Edit tracking data:
______________________________

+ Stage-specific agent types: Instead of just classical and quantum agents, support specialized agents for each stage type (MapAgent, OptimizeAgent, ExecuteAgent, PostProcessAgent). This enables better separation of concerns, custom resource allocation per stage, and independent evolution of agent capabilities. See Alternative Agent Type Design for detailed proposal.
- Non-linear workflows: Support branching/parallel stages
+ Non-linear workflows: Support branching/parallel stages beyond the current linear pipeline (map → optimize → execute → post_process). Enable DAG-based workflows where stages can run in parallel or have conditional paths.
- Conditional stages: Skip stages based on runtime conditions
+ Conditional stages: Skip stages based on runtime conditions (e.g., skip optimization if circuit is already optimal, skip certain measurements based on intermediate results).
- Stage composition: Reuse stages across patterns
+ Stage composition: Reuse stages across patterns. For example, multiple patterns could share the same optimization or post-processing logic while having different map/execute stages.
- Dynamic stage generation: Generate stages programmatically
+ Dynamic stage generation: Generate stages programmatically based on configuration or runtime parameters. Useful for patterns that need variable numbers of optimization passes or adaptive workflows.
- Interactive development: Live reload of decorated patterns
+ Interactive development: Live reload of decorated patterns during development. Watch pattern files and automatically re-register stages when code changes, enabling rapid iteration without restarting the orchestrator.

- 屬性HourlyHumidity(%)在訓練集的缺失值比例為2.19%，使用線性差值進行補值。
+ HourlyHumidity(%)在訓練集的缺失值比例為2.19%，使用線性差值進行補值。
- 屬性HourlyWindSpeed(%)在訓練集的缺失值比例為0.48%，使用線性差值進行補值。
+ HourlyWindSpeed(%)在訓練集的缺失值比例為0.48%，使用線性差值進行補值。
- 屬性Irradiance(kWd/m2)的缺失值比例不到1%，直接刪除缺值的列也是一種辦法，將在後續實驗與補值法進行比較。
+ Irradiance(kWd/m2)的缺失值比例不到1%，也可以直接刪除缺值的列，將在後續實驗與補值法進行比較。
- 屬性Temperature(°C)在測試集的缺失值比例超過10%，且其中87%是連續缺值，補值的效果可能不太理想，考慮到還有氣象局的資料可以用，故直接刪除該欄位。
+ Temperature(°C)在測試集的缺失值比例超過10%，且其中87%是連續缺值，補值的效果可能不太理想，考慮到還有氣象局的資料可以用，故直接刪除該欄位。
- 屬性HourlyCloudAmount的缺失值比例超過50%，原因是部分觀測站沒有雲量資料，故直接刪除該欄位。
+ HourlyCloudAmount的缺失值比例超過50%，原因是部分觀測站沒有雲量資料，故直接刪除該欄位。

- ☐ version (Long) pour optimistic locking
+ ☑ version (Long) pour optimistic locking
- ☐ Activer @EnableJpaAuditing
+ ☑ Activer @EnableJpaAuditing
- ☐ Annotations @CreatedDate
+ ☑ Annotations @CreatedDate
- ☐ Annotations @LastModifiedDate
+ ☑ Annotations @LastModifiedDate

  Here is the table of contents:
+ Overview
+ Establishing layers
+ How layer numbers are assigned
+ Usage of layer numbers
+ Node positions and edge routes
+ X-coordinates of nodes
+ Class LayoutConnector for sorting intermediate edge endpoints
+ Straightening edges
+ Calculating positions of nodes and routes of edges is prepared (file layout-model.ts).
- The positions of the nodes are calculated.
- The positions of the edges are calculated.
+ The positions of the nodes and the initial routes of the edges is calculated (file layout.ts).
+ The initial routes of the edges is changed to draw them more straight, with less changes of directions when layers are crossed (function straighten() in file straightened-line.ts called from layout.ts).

______________________________

### TASK OBJECTIVE
Type the records out again. Match them exactly.

### ANSWER TO THE EXERCISE
+ Stage-specific agent types: Instead of just classical and quantum agents, support specialized agents for each stage type (MapAgent, OptimizeAgent, ExecuteAgent, PostProcessAgent). This enables better separation of concerns, custom resource allocation per stage, and independent evolution of agent capabilities. See Alternative Agent Type Design for detailed proposal.
- Non-linear workflows: Support branching/parallel stages
+ Non-linear workflows: Support branching/parallel stages beyond the current linear pipeline (map → optimize → execute → post_process). Enable DAG-based workflows where stages can run in parallel or have conditional paths.
- Conditional stages: Skip stages based on runtime conditions
+ Conditional stages: Skip stages based on runtime conditions (e.g., skip optimization if circuit is already optimal, skip certain measurements based on intermediate results).
- Stage composition: Reuse stages across patterns
+ Stage composition: Reuse stages across patterns. For example, multiple patterns could share the same optimization or post-processing logic while having different map/execute stages.
- Dynamic stage generation: Generate stages programmatically
+ Dynamic stage generation: Generate stages programmatically based on configuration or runtime parameters. Useful for patterns that need variable numbers of optimization passes or adaptive workflows.
- Interactive development: Live reload of decorated patterns
+ Interactive development: Live reload of decorated patterns during development. Watch pattern files and automatically re-register stages when code changes, enabling rapid iteration without restarting the orchestrator.

- 屬性HourlyHumidity(%)在訓練集的缺失值比例為2.19%，使用線性差值進行補值。
+ HourlyHumidity(%)在訓練集的缺失值比例為2.19%，使用線性差值進行補值。
- 屬性HourlyWindSpeed(%)在訓練集的缺失值比例為0.48%，使用線性差值進行補值。
+ HourlyWindSpeed(%)在訓練集的缺失值比例為0.48%，使用線性差值進行補值。
- 屬性Irradiance(kWd/m2)的缺失值比例不到1%，直接刪除缺值的列也是一種辦法，將在後續實驗與補值法進行比較。
+ Irradiance(kWd/m2)的缺失值比例不到1%，也可以直接刪除缺值的列，將在後續實驗與補值法進行比較。
- 屬性Temperature(°C)在測試集的缺失值比例超過10%，且其中87%是連續缺值，補值的效果可能不太理想，考慮到還有氣象局的資料可以用，故直接刪除該欄位。
+ Temperature(°C)在測試集的缺失值比例超過10%，且其中87%是連續缺值，補值的效果可能不太理想，考慮到還有氣象局的資料可以用，故直接刪除該欄位。
- 屬性HourlyCloudAmount的缺失值比例超過50%，原因是部分觀測站沒有雲量資料，故直接刪除該欄位。
+ HourlyCloudAmount的缺失值比例超過50%，原因是部分觀測站沒有雲量資料，故直接刪除該欄位。

- ☐ version (Long) pour optimistic locking
+ ☑ version (Long) pour optimistic locking
- ☐ Activer @EnableJpaAuditing
+ ☑ Activer @EnableJpaAuditing
- ☐ Annotations @CreatedDate
+ ☑ Annotations @CreatedDate
- ☐ Annotations @LastModifiedDate
+ ☑ Annotations @LastModifiedDate

  Here is the table of contents:
+ Overview
+ Establishing layers
+ How layer numbers are assigned
+ Usage of layer numbers
+ Node positions and edge routes
+ X-coordinates of nodes
+ Class LayoutConnector for sorting intermediate edge endpoints
+ Straightening edges
+ Calculating positions of nodes and routes of edges is prepared (file layout-model.ts).
- The positions of the nodes are calculated.
- The positions of the edges are calculated.
+ The positions of the nodes and the initial routes of the edges is calculated (file layout.ts).
+ The initial routes of the edges is changed to draw them more straight, with less changes of directions when layers are crossed (function straighten() in file straightened-line.ts called from layout.ts).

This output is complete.